Each entry below needs to be transcribed verbatim; the images should not appear.

Available data Start Marker

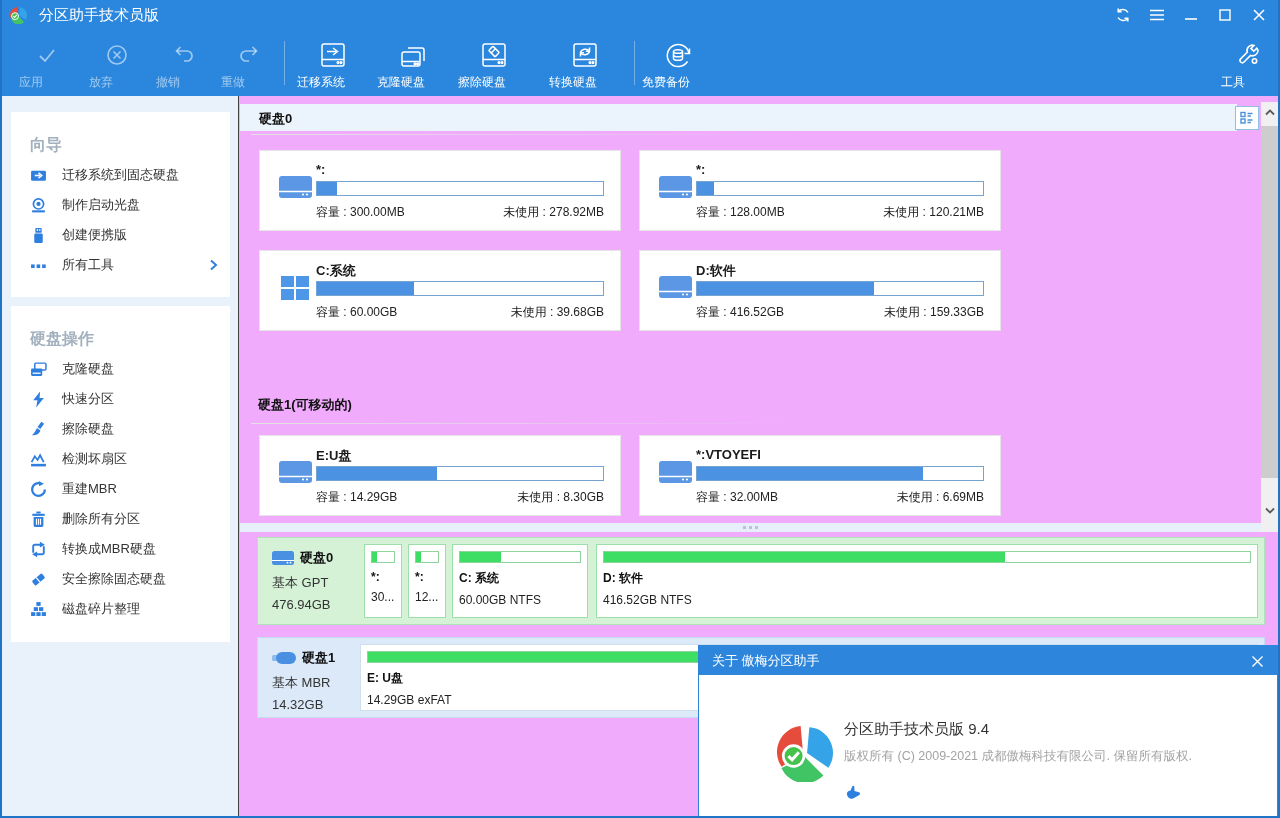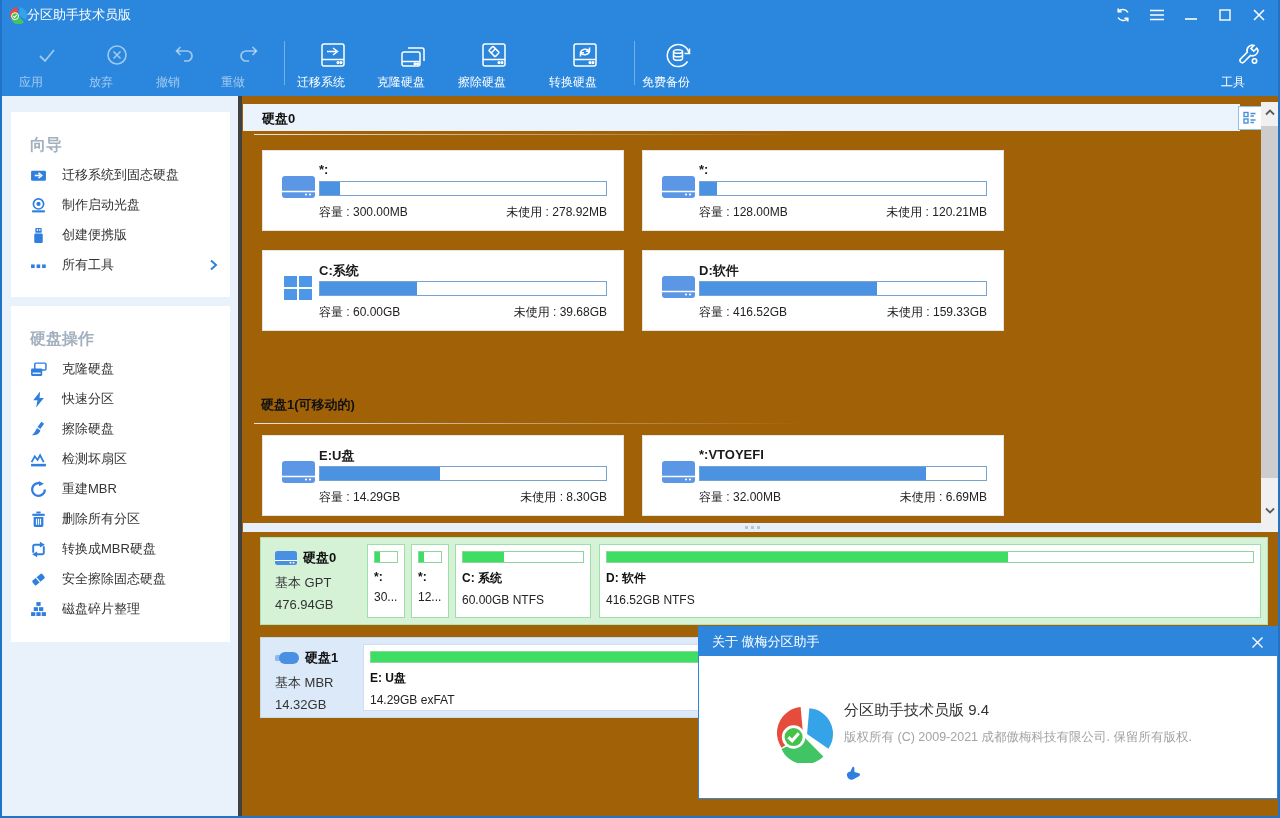--- a/index.html
+++ b/index.html
@@ -7,42 +7,42 @@
   body { position:relative; overflow:hidden; background:#fff; }
 
   
   .edge { position:absolute; background:#2173c8; z-index:70; }
   .edge.l { left:0; top:0; bottom:0; width:2px; }
   .edge.r { right:0; top:0; bottom:0; width:2px; }
   .edge.b { left:0; right:0; bottom:0; height:2px; }
 
   .titlebar { position:absolute; left:0; top:0; right:0; height:30px; background:#2b87dd; display:flex; align-items:center; z-index:10; }
   .app-logo { margin-left:10px; width:17px; height:17px; }
-  .app-title { color:#fff; font-size:13px; margin-left:0; }
+  .app-title { color:#fff; font-size:15px; margin-left:12px; }
   .win-controls { position:absolute; right:10px; top:0; height:30px; display:flex; align-items:center; gap:12px; }
   .wc { width:22px; height:22px; display:flex; align-items:center; justify-content:center; cursor:pointer; }
 
   
   .toolbar { position:absolute; left:0; top:30px; right:0; height:66px; background:#2b87dd; z-index:10; }
   .tbtn { position:absolute; top:6px; text-align:left; color:#fff; font-size:12px; cursor:pointer; }
   .tbtn .ticon { height:38px; display:flex; align-items:center; justify-content:center; }
   .tbtn .tlabel { margin-top:1px; }
   .tbtn.disabled { color:rgba(255,255,255,.55); }
   .tb-sep { position:absolute; top:11px; width:1px; height:44px; background:rgba(255,255,255,.35); }
 
   
   .sidebar { position:absolute; left:2px; top:96px; width:236px; bottom:2px; background:#e9f1fb; }
   .side-card { position:absolute; left:9px; width:219px; background:#fff; }
   .side-title { color:#a3b1bf; font-size:16px; font-weight:bold; padding:23px 0 4px 19px; }
   .side-item { height:30px; display:flex; align-items:center; padding-left:19px; font-size:13px; color:#333; cursor:pointer; }
   .side-item .si { width:17px; height:17px; margin-right:15px; flex:0 0 auto; }
   .side-item .chev { margin-left:auto; margin-right:12px; }
 
   
-  .main { position:absolute; left:238px; top:96px; right:2px; bottom:2px; background:#a16207; border-left:4px solid #404040; }
+  .main { position:absolute; left:238px; top:96px; right:2px; bottom:2px; background:#f0abfc; border-left:1px solid #404040; }
   .disk-strip { position:absolute; left:1px; top:8px; width:997px; height:27px; background:#ebf3fc; }
   .disk-strip .t, .disk1-h { font-weight:bold; font-size:13px; color:#111; }
   .disk-strip .t { position:absolute; left:19px; top:6px; }
   .disk1-h { position:absolute; left:19px; top:300px; }
   .hr { position:absolute; left:12px; width:550px; height:1px; background:linear-gradient(to right,#e2e2e2,rgba(255,255,255,0)); }
   .view-btn { position:absolute; left:996px; top:10px; width:24px; height:24px; border:1px solid #8fc0ea; background:#fff; display:flex; align-items:center; justify-content:center; cursor:pointer; }
 
   .vol-card { position:absolute; width:362px; height:81px; border:1px solid #e5e5e5; background:#fff; }
   .vol-icon { position:absolute; left:17px; top:22px; width:37px; height:30px; }
   .vol-title { position:absolute; left:56px; top:11px; font-weight:bold; font-size:13px; color:#1a1a1a; }
@@ -68,21 +68,21 @@
   .drow-meta { margin-top:7px; } .drow-size { margin-top:5px; }
   .p-block { position:absolute; top:6px; bottom:6px; background:#fff; padding:6px 6px 0 6px; cursor:pointer; }
   .d0 .p-block { border:1px solid #9ddfa9; }
   .d1 .p-block { border:1px solid #cfdff0; }
   .p-bar { height:12px; border:1px solid #8fd49c; background:#fff; margin-bottom:7px; }
   .p-bar .fill { height:100%; background:#3edd63; }
   .p-label { font-weight:bold; font-size:12px; color:#111; margin-bottom:6px; white-space:nowrap; overflow:hidden; }
   .p-info { font-size:12px; color:#222; white-space:nowrap; overflow:hidden; }
 
   
-  .dialog { position:absolute; left:698px; top:626px; width:580px; height:173px; background:#fff; border:1px solid #2e86dc; z-index:60; }
+  .dialog { position:absolute; left:698px; top:645px; width:580px; height:173px; background:#fff; border:1px solid #2e86dc; z-index:60; }
   .dlg-title { height:29px; background:#2e86dc; color:#fff; font-size:13px; display:flex; align-items:center; padding-left:13px; }
   .dlg-close { position:absolute; right:10px; top:5px; width:20px; height:20px; display:flex; align-items:center; justify-content:center; cursor:pointer; }
   .dlg-logo { position:absolute; left:78px; top:80px; width:56px; height:56px; }
   .dlg-app { position:absolute; left:145px; top:74px; font-size:15px; color:#333; }
   .dlg-copy { position:absolute; left:145px; top:102px; font-size:12.5px; color:#a3a3a3; }
   .dlg-hand { position:absolute; left:145px; top:138px; width:18px; height:18px; }
 
   svg { display:block; }
 </style>
 </head>

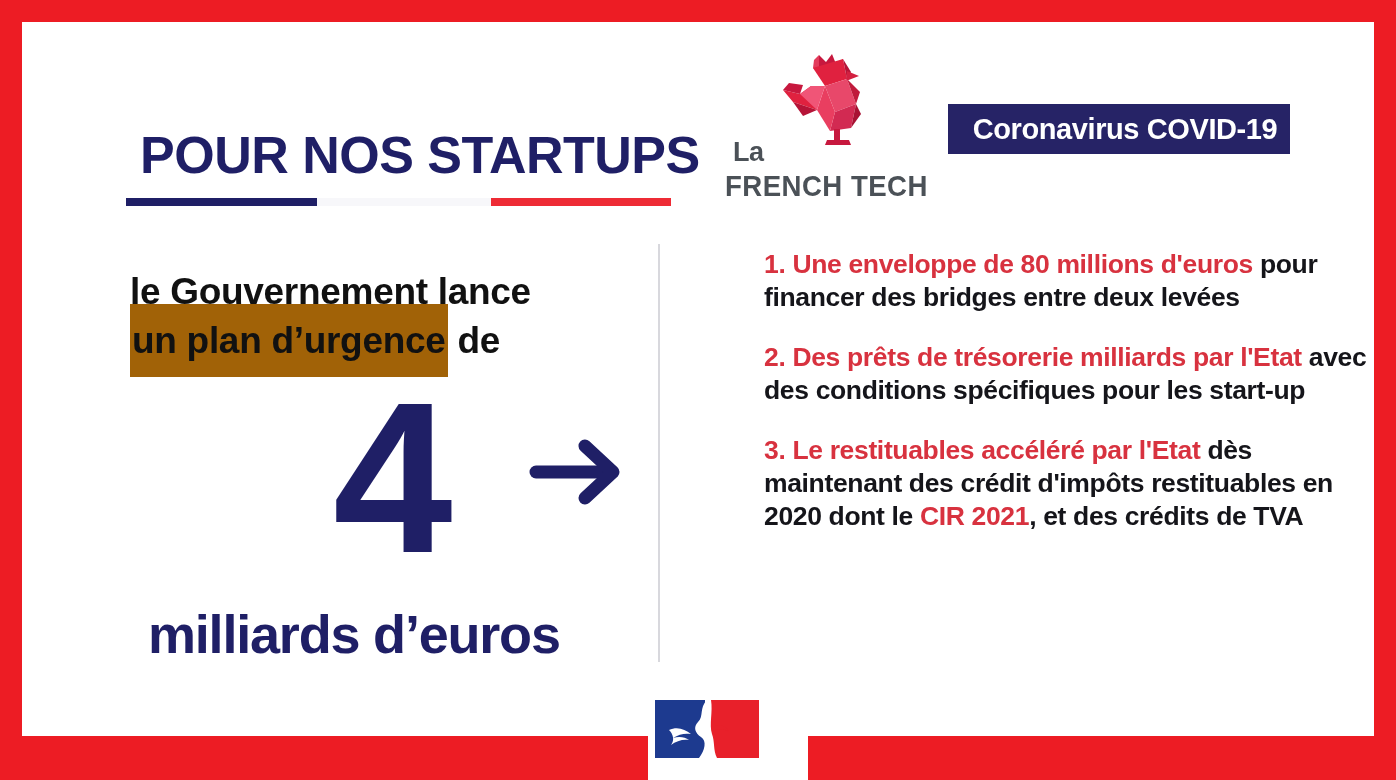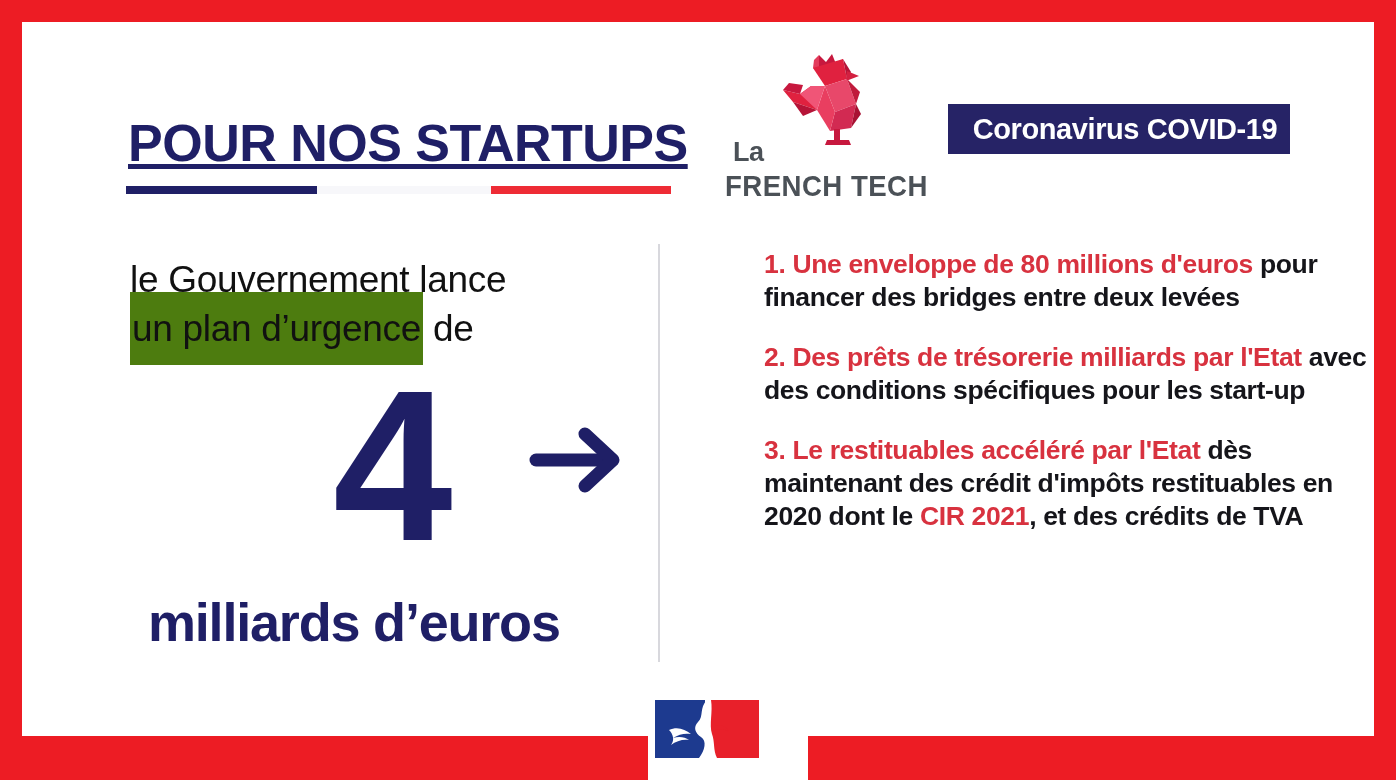--- a/index.html
+++ b/index.html
@@ -47,46 +47,45 @@
     top: 60px;
     width: 560px;
     height: 620px;
   }
   .headline {
     font-size: 52px;
     font-weight: bold;
     letter-spacing: -0.5px;
     color: #1f1f66;
     line-height: 1;
-    margin: 0;
+    margin: 12px;
     padding: 35px 0 0 20px;
     white-space: nowrap;
-    text-decoration: underline;
   }
   .tricolor-rule {
     display: flex;
     width: 545px;
     height: 8px;
     margin: 17px 0 0 18px;
   }
   .tricolor-rule span { display: block; height: 100%; }
   .rule-blue  { width: 35%; background: #1f1f66; }
   .rule-white { width: 32%; background: #f7f7fa; }
   .rule-red   { width: 33%; background: #ee2b35; }
 
   .subhead {
     margin: 62px 0 0 22px;
     font-size: 37px;
-    font-weight: normal;
+    font-weight: bold;
     color: #111111;
     line-height: 1.32;
     letter-spacing: -0.3px;
   }
   .subhead .hl {
-    background: #4d7c0f;
+    background: #a16207;
     padding: 16px 2px;
     box-decoration-break: clone;
     -webkit-box-decoration-break: clone;
   }
 
   .amount-row {
     position: relative;
     margin: 16px 0 0 0;
     height: 215px;
   }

Available data End Marker

| Response to this exercise |
--- a/index.html
+++ b/index.html
@@ -7,42 +7,42 @@
   body { position:relative; overflow:hidden; background:#fff; }
 
   
   .edge { position:absolute; background:#2173c8; z-index:70; }
   .edge.l { left:0; top:0; bottom:0; width:2px; }
   .edge.r { right:0; top:0; bottom:0; width:2px; }
   .edge.b { left:0; right:0; bottom:0; height:2px; }
 
   .titlebar { position:absolute; left:0; top:0; right:0; height:30px; background:#2b87dd; display:flex; align-items:center; z-index:10; }
   .app-logo { margin-left:10px; width:17px; height:17px; }
-  .app-title { color:#fff; font-size:13px; margin-left:0; }
+  .app-title { color:#fff; font-size:15px; margin-left:12px; }
   .win-controls { position:absolute; right:10px; top:0; height:30px; display:flex; align-items:center; gap:12px; }
   .wc { width:22px; height:22px; display:flex; align-items:center; justify-content:center; cursor:pointer; }
 
   
   .toolbar { position:absolute; left:0; top:30px; right:0; height:66px; background:#2b87dd; z-index:10; }
   .tbtn { position:absolute; top:6px; text-align:left; color:#fff; font-size:12px; cursor:pointer; }
   .tbtn .ticon { height:38px; display:flex; align-items:center; justify-content:center; }
   .tbtn .tlabel { margin-top:1px; }
   .tbtn.disabled { color:rgba(255,255,255,.55); }
   .tb-sep { position:absolute; top:11px; width:1px; height:44px; background:rgba(255,255,255,.35); }
 
   
   .sidebar { position:absolute; left:2px; top:96px; width:236px; bottom:2px; background:#e9f1fb; }
   .side-card { position:absolute; left:9px; width:219px; background:#fff; }
   .side-title { color:#a3b1bf; font-size:16px; font-weight:bold; padding:23px 0 4px 19px; }
   .side-item { height:30px; display:flex; align-items:center; padding-left:19px; font-size:13px; color:#333; cursor:pointer; }
   .side-item .si { width:17px; height:17px; margin-right:15px; flex:0 0 auto; }
   .side-item .chev { margin-left:auto; margin-right:12px; }
 
   
-  .main { position:absolute; left:238px; top:96px; right:2px; bottom:2px; background:#a16207; border-left:4px solid #404040; }
+  .main { position:absolute; left:238px; top:96px; right:2px; bottom:2px; background:#f0abfc; border-left:1px solid #404040; }
   .disk-strip { position:absolute; left:1px; top:8px; width:997px; height:27px; background:#ebf3fc; }
   .disk-strip .t, .disk1-h { font-weight:bold; font-size:13px; color:#111; }
   .disk-strip .t { position:absolute; left:19px; top:6px; }
   .disk1-h { position:absolute; left:19px; top:300px; }
   .hr { position:absolute; left:12px; width:550px; height:1px; background:linear-gradient(to right,#e2e2e2,rgba(255,255,255,0)); }
   .view-btn { position:absolute; left:996px; top:10px; width:24px; height:24px; border:1px solid #8fc0ea; background:#fff; display:flex; align-items:center; justify-content:center; cursor:pointer; }
 
   .vol-card { position:absolute; width:362px; height:81px; border:1px solid #e5e5e5; background:#fff; }
   .vol-icon { position:absolute; left:17px; top:22px; width:37px; height:30px; }
   .vol-title { position:absolute; left:56px; top:11px; font-weight:bold; font-size:13px; color:#1a1a1a; }
@@ -68,21 +68,21 @@
   .drow-meta { margin-top:7px; } .drow-size { margin-top:5px; }
   .p-block { position:absolute; top:6px; bottom:6px; background:#fff; padding:6px 6px 0 6px; cursor:pointer; }
   .d0 .p-block { border:1px solid #9ddfa9; }
   .d1 .p-block { border:1px solid #cfdff0; }
   .p-bar { height:12px; border:1px solid #8fd49c; background:#fff; margin-bottom:7px; }
   .p-bar .fill { height:100%; background:#3edd63; }
   .p-label { font-weight:bold; font-size:12px; color:#111; margin-bottom:6px; white-space:nowrap; overflow:hidden; }
   .p-info { font-size:12px; color:#222; white-space:nowrap; overflow:hidden; }
 
   
-  .dialog { position:absolute; left:698px; top:626px; width:580px; height:173px; background:#fff; border:1px solid #2e86dc; z-index:60; }
+  .dialog { position:absolute; left:698px; top:645px; width:580px; height:173px; background:#fff; border:1px solid #2e86dc; z-index:60; }
   .dlg-title { height:29px; background:#2e86dc; color:#fff; font-size:13px; display:flex; align-items:center; padding-left:13px; }
   .dlg-close { position:absolute; right:10px; top:5px; width:20px; height:20px; display:flex; align-items:center; justify-content:center; cursor:pointer; }
   .dlg-logo { position:absolute; left:78px; top:80px; width:56px; height:56px; }
   .dlg-app { position:absolute; left:145px; top:74px; font-size:15px; color:#333; }
   .dlg-copy { position:absolute; left:145px; top:102px; font-size:12.5px; color:#a3a3a3; }
   .dlg-hand { position:absolute; left:145px; top:138px; width:18px; height:18px; }
 
   svg { display:block; }
 </style>
 </head>

--- a/index.html
+++ b/index.html
@@ -47,46 +47,45 @@
     top: 60px;
     width: 560px;
     height: 620px;
   }
   .headline {
     font-size: 52px;
     font-weight: bold;
     letter-spacing: -0.5px;
     color: #1f1f66;
     line-height: 1;
-    margin: 0;
+    margin: 12px;
     padding: 35px 0 0 20px;
     white-space: nowrap;
-    text-decoration: underline;
   }
   .tricolor-rule {
     display: flex;
     width: 545px;
     height: 8px;
     margin: 17px 0 0 18px;
   }
   .tricolor-rule span { display: block; height: 100%; }
   .rule-blue  { width: 35%; background: #1f1f66; }
   .rule-white { width: 32%; background: #f7f7fa; }
   .rule-red   { width: 33%; background: #ee2b35; }
 
   .subhead {
     margin: 62px 0 0 22px;
     font-size: 37px;
-    font-weight: normal;
+    font-weight: bold;
     color: #111111;
     line-height: 1.32;
     letter-spacing: -0.3px;
   }
   .subhead .hl {
-    background: #4d7c0f;
+    background: #a16207;
     padding: 16px 2px;
     box-decoration-break: clone;
     -webkit-box-decoration-break: clone;
   }
 
   .amount-row {
     position: relative;
     margin: 16px 0 0 0;
     height: 215px;
   }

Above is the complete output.